Advocates of the community planning process were happy to learn that Sandoval’s spot zoning legislation died at the Board of Supervisors. We believe Sandoval’s legislation died because the merits of raising the heights on just two properties were never vetted through the planning process. Interestingly enough, one Supervisor who supported his legislation at committee did not support it at the Board. This would be the first strange event in a series of strange events.
On Monday November 24th, the Eastern Neighborhoods Plan was passed by the Land Use Committee. The height limits along Mission Street are an aspect of the Eastern Neighborhoods Plan. While the Committee voted to keep the height limits along Mission Street as they have been, but nor below 55ft, the text of the actual legislation had the height limits set at 85 feet. The text carried a previous proposal, rejected by the Committee, to set the height limits along Mission Street at 85 ft.
On Tuesday November 25, the Plan was scheduled to be heard at the full Board of Supervisors. Given that the Plan was approved late Monday evening, there was not enough time to change the actual text of the legislation for the Board meeting to reflect what was passed.
The Board followed the Committee’s recommendation on height limits along Mission Street. As for the the height limits on both the El Capitan and New Mission theatre, they stayed where they are at, 55 feet and 65 feet respectively.
Are you with me so far?
The next strange event happened sometime in the week of the 24th when the Planning Department staff in charge of actually changing the text in the legislation to reflect the Board’s decision made a typographical error. They were making the changes they did not have time to do on the 24th.

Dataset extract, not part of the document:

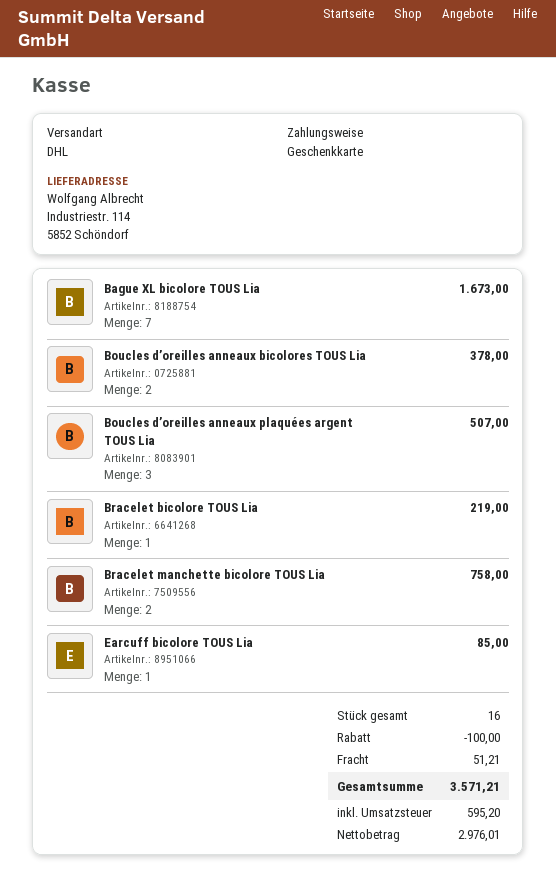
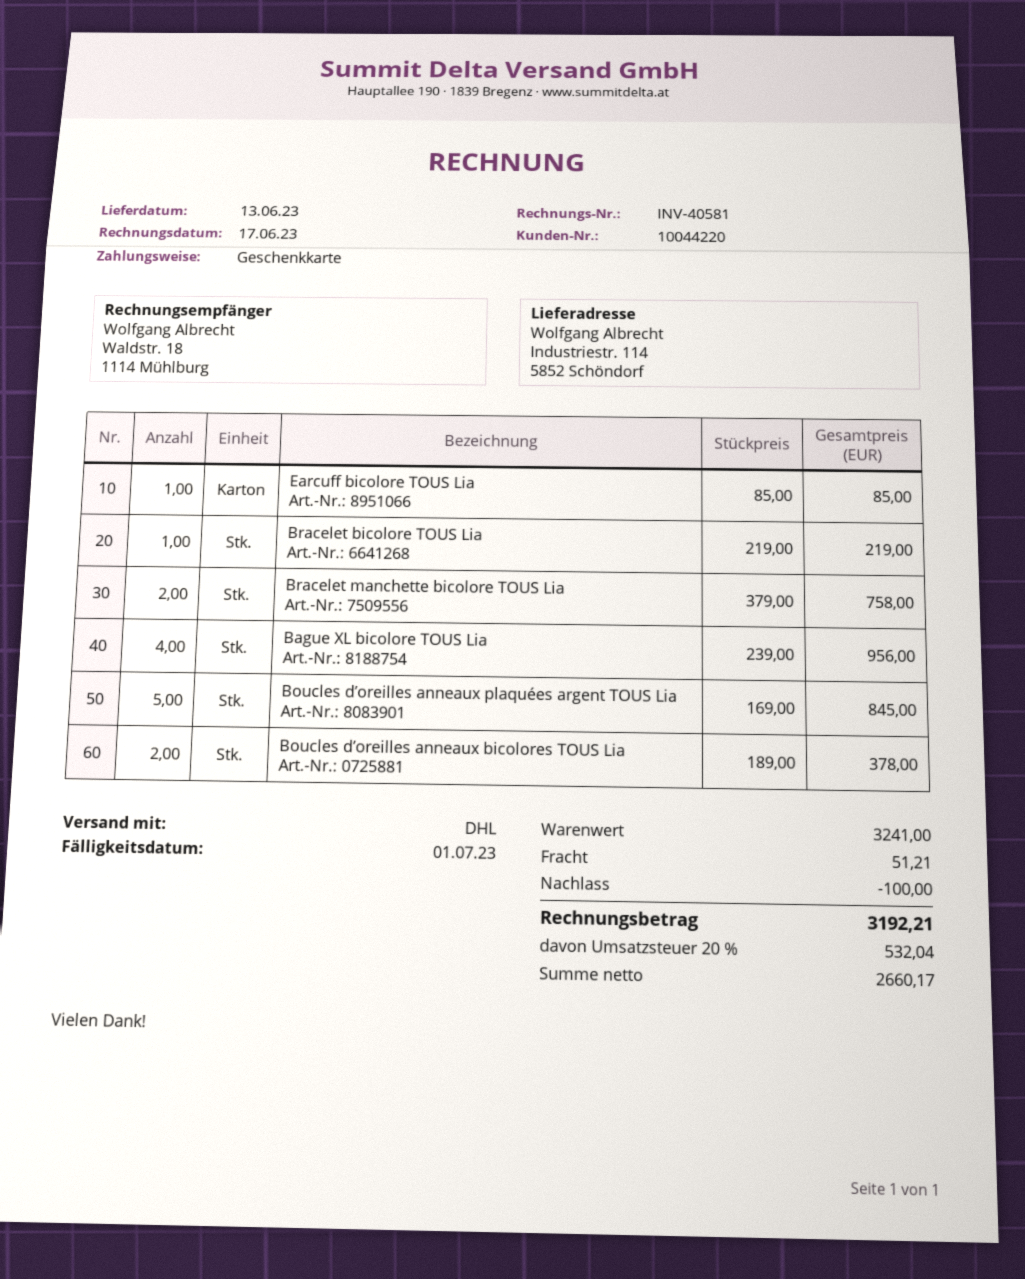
Bague XL bicolore TOUS Lia: 7 for 1673.00 -> 4 for 956.00
Boucles d’oreilles anneaux plaquées argent TOUS Lia: 3 for 507.00 -> 5 for 845.00
net: 2976.01 -> 2660.17
tax: 595.20 -> 532.04
total: 3571.21 -> 3192.21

The height limits on paper for the New Mission Theatre remained unchanged @ 85 ft instead of 55ft, but the height limit for the El Capitan Theatre was amended to reflect the Board’s decision at setting it at 55ft.

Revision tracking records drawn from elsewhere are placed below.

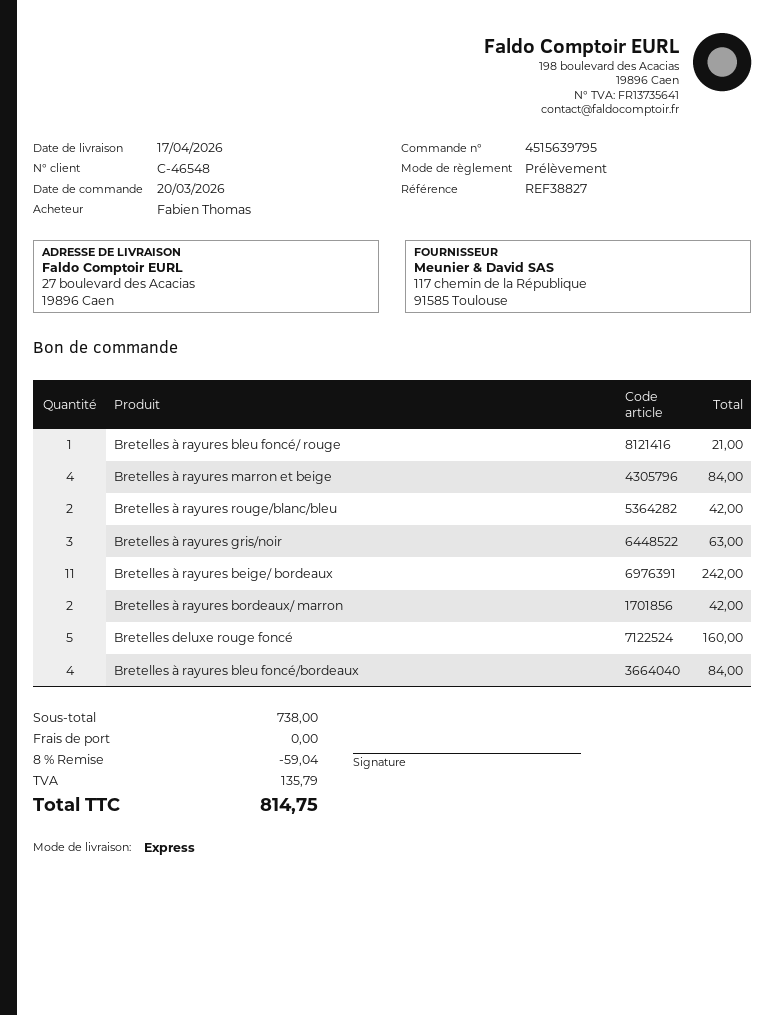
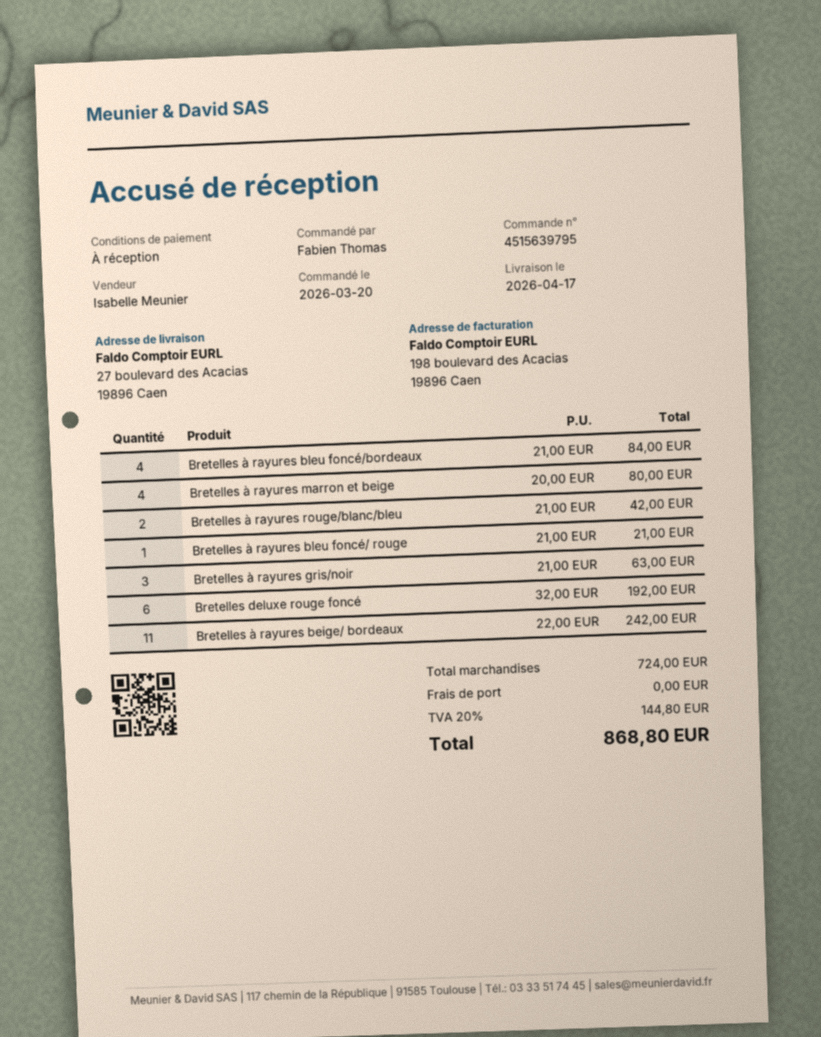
Bretelles à rayures marron et beige: 4 for 84.00 -> 4 for 80.00
Bretelles à rayures bordeaux/ marron: 2 for 42.00 -> none
Bretelles deluxe rouge foncé: 5 for 160.00 -> 6 for 192.00
subtotal: 738.00 -> 724.00
discount: 8% = 59.04 -> none
tax: 135.79 -> 144.80
total: 814.75 -> 868.80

So of all of the parcels to get wrong, the planning staff gets wrong the one that is owned by a well connected restaurateur/developer. A part of me believes that it was an honest mistake because there is no evidence to the contrary.
When the Board approved the heights along Mission Street on the second reading on December 9th, as I stated in a previous post, they did not know that there was a typo regarding that one parcel.
This is where the problem begins. The planning staff made a typo that is caught too late, and the Board essentially votes the typo into law.
In a not so strange event, at the same hearing another Supervisor again tries to assist the well connected restaurateur /developer by trying to exclude his parcel, and that of the El Capitan Theatre, from the legislation. At this point the Supervisors are still unaware of the typo in the legislation. This move, if supported by the Board, would have essentially allowed the well connected restaurateur /developer to circumvent the planning process.
The centrist block of the Board of Supervisors supported the move to sever the two parcels from the height limits legislation in an effort to give the well connected restaurateur /developer his desired height. I guess they are not really into the idea of a community planning process and are ok with bypassing the planning process for well connected individuals.
Fortunately his efforts failed.
During all this time parcel 3616-007 had the incorrect height limit. On December 16th, the Board voted to correct their mistake. The Board passed the issue on the second reading, fixing the typographical error. Supervisors Carmen Chu, Dufty, Elsbernd, Alioto-Pier opposed fixing the error. Why would four otherwise rational law makers vote against a non-controversial issue such as fixing a mistake?
Unfortunately, as I mentioned in an earlier post, the Mayor vetoed the legislation fixing the issue before he left to Washington DC. For President Obama’s Inauguration.